= Data for this task =
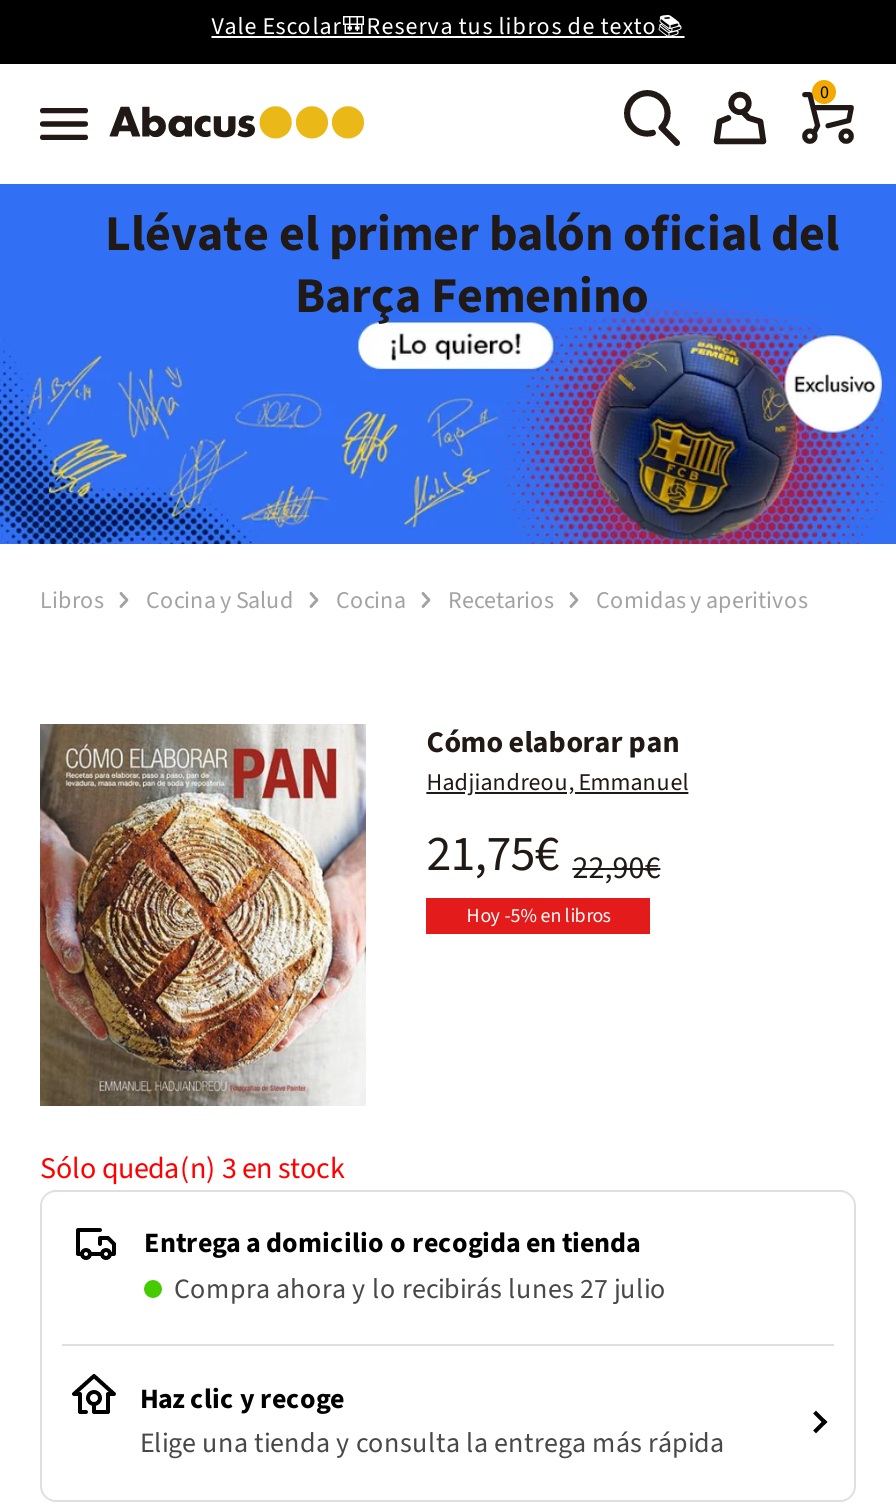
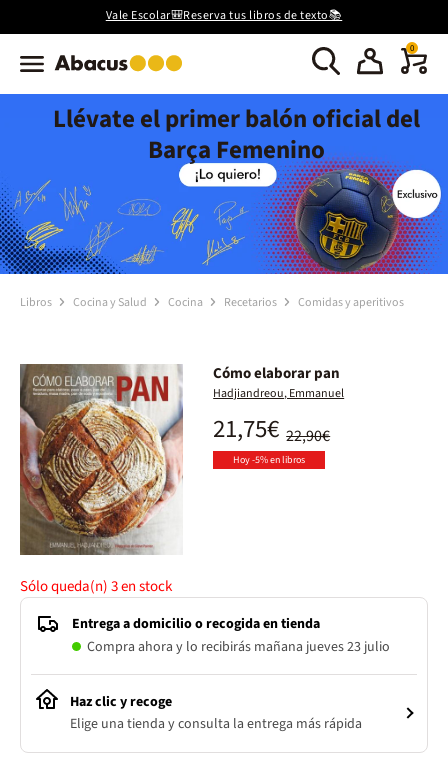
[174,1269,666,1309] Compra ahora y lo recibirás lunes 27 julio -> [87,636,390,656] Compra ahora y lo recibirás mañana jueves 23 julio

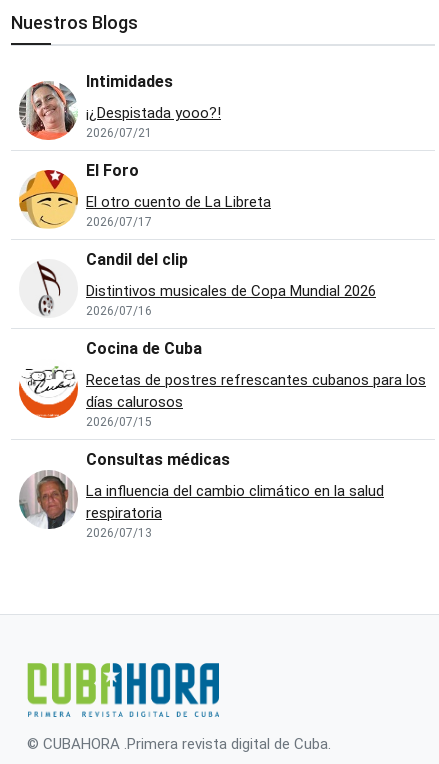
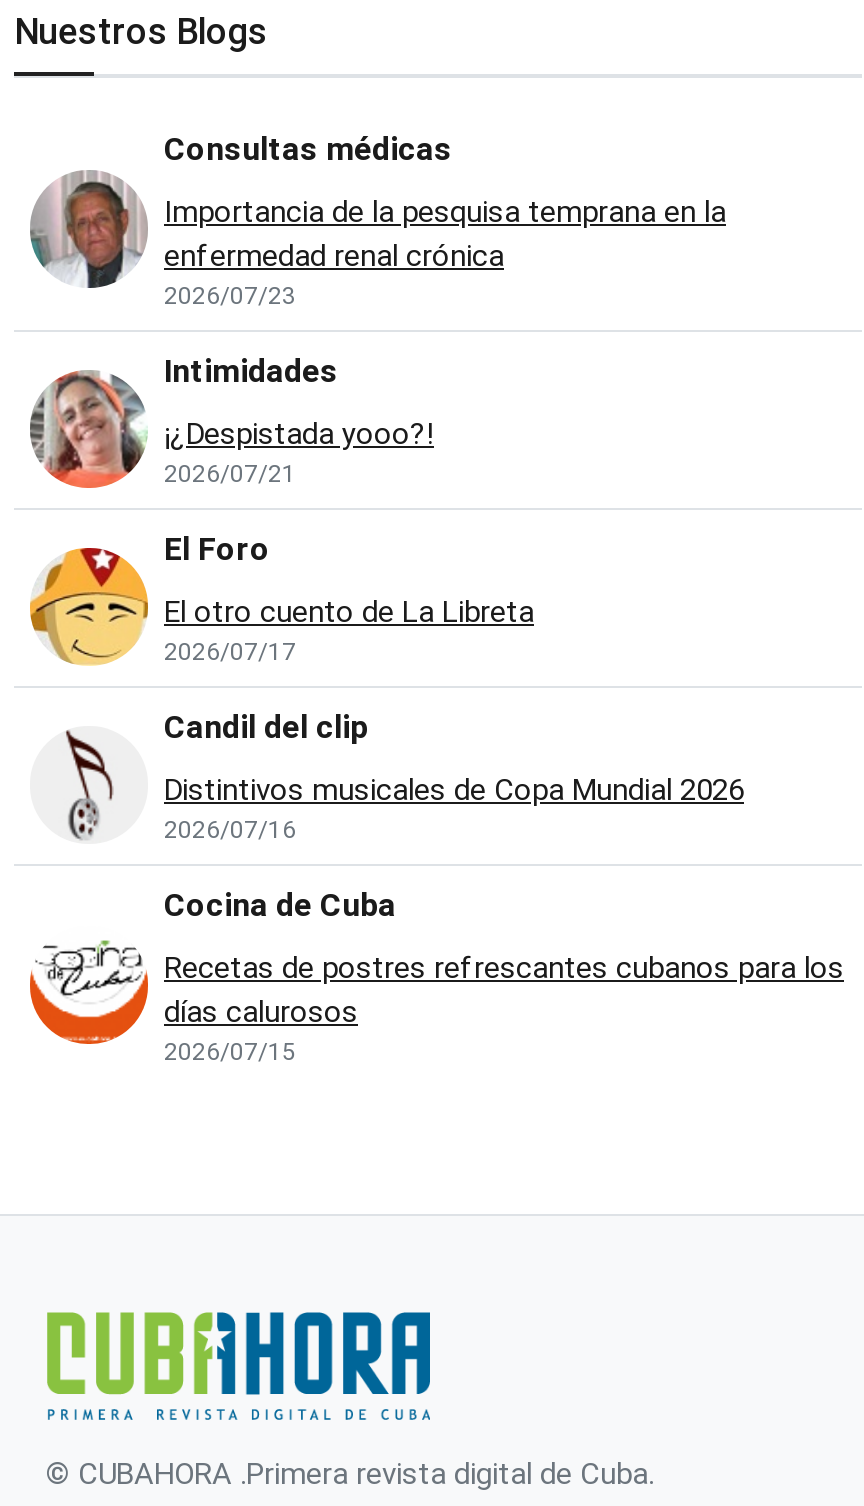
none -> [164,194,726,310] Importancia de la pesquisa temprana en la | enfermedad renal crónica | 2026/07/23
moved [18,72,426,429] -> [28,352,844,1066]: [image] | Intimidades | ¡¿Despistada yooo?! | ... | días calurosos | 2026/07/15
moved [18,450,230,530] -> [28,130,452,290]: [image] | Consultas médicas
[86,482,384,540] La influencia del cambio climático en la salud | respiratoria | 2026/07/13 -> none

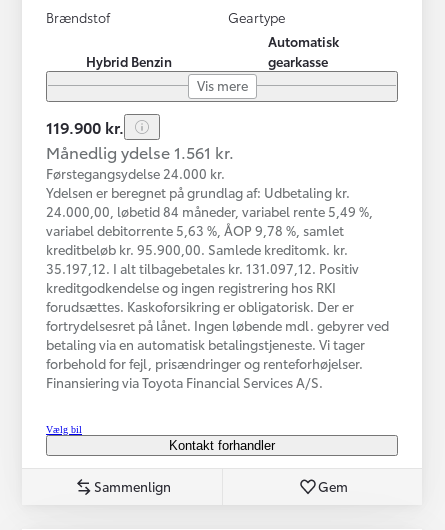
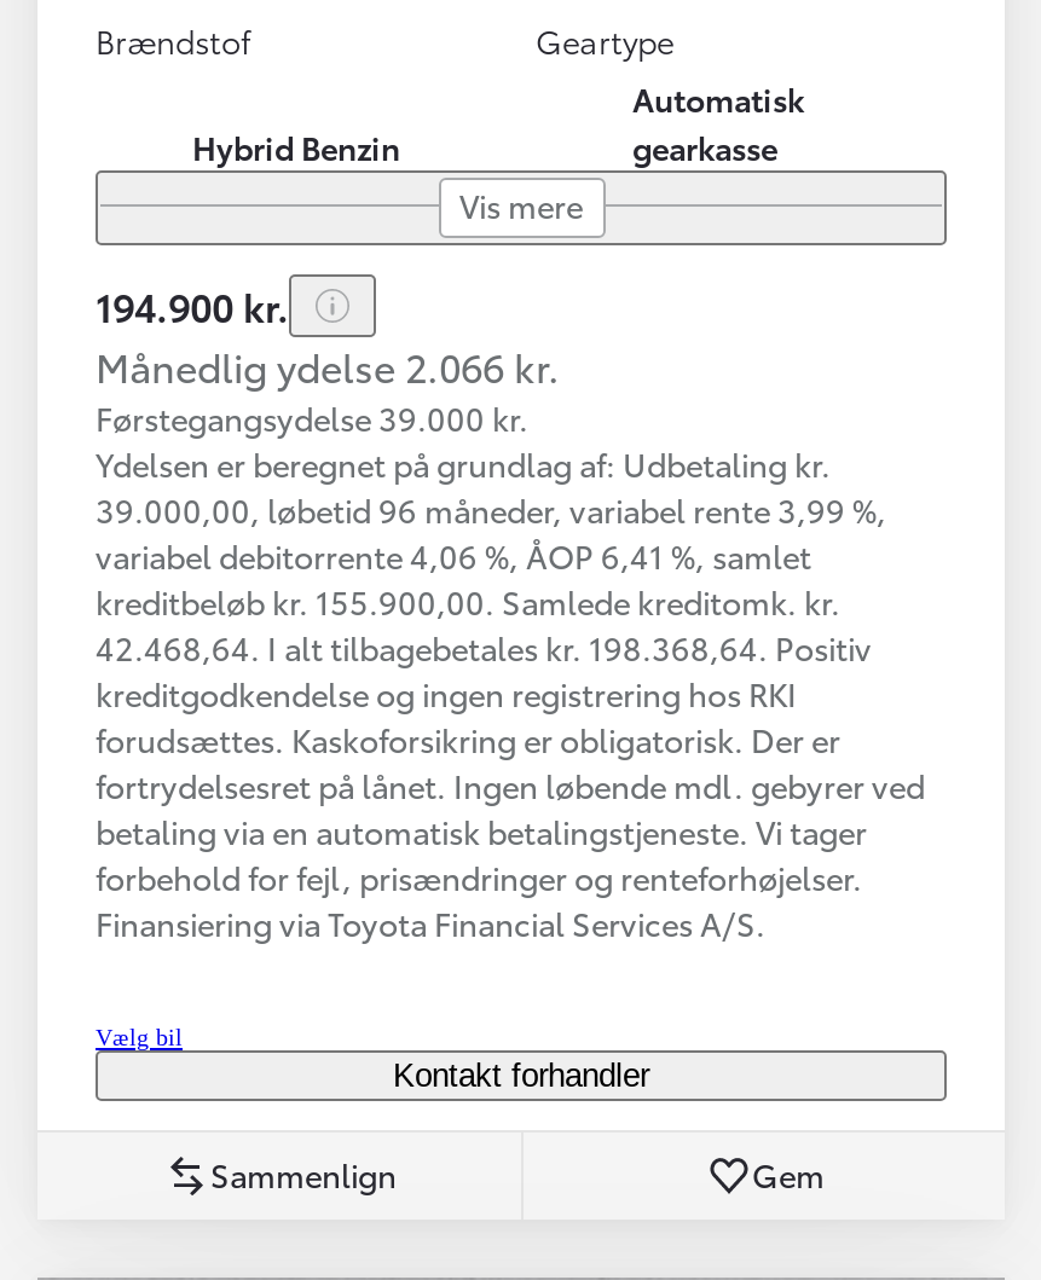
[46,115,124,138] 119.900 kr. -> [96,276,289,332] 194.900 kr.
[46,140,234,163] Månedlig ydelse 1.561 kr. -> [96,336,560,392] Månedlig ydelse 2.066 kr.
[46,164,225,182] Førstegangsydelse 24.000 kr. -> [96,395,528,438] Førstegangsydelse 39.000 kr.
[46,202,373,220] 24.000,00, løbetid 84 måneder, variabel rente 5,49 %, -> [96,486,886,530] 39.000,00, løbetid 96 måneder, variabel rente 3,99 %,
[46,221,344,239] variabel debitorrente 5,63 %, ÅOP 9,78 %, samlet -> [96,532,811,576] variabel debitorrente 4,06 %, ÅOP 6,41 %, samlet
[46,240,348,258] kreditbeløb kr. 95.900,00. Samlede kreditomk. kr. -> [96,578,840,622] kreditbeløb kr. 155.900,00. Samlede kreditomk. kr.
[46,259,359,277] 35.197,12. I alt tilbagebetales kr. 131.097,12. Positiv -> [96,624,872,668] 42.468,64. I alt tilbagebetales kr. 198.368,64. Positiv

= Requirement =
From the records above, retype only the lines starting at the line that contains "[46,221,344,239] variabel debitorrente" and ending at the line that contains "[46,240,348,258] kreditbeløb kr.", both included.

= Result for this task =
[46,221,344,239] variabel debitorrente 5,63 %, ÅOP 9,78 %, samlet -> [96,532,811,576] variabel debitorrente 4,06 %, ÅOP 6,41 %, samlet
[46,240,348,258] kreditbeløb kr. 95.900,00. Samlede kreditomk. kr. -> [96,578,840,622] kreditbeløb kr. 155.900,00. Samlede kreditomk. kr.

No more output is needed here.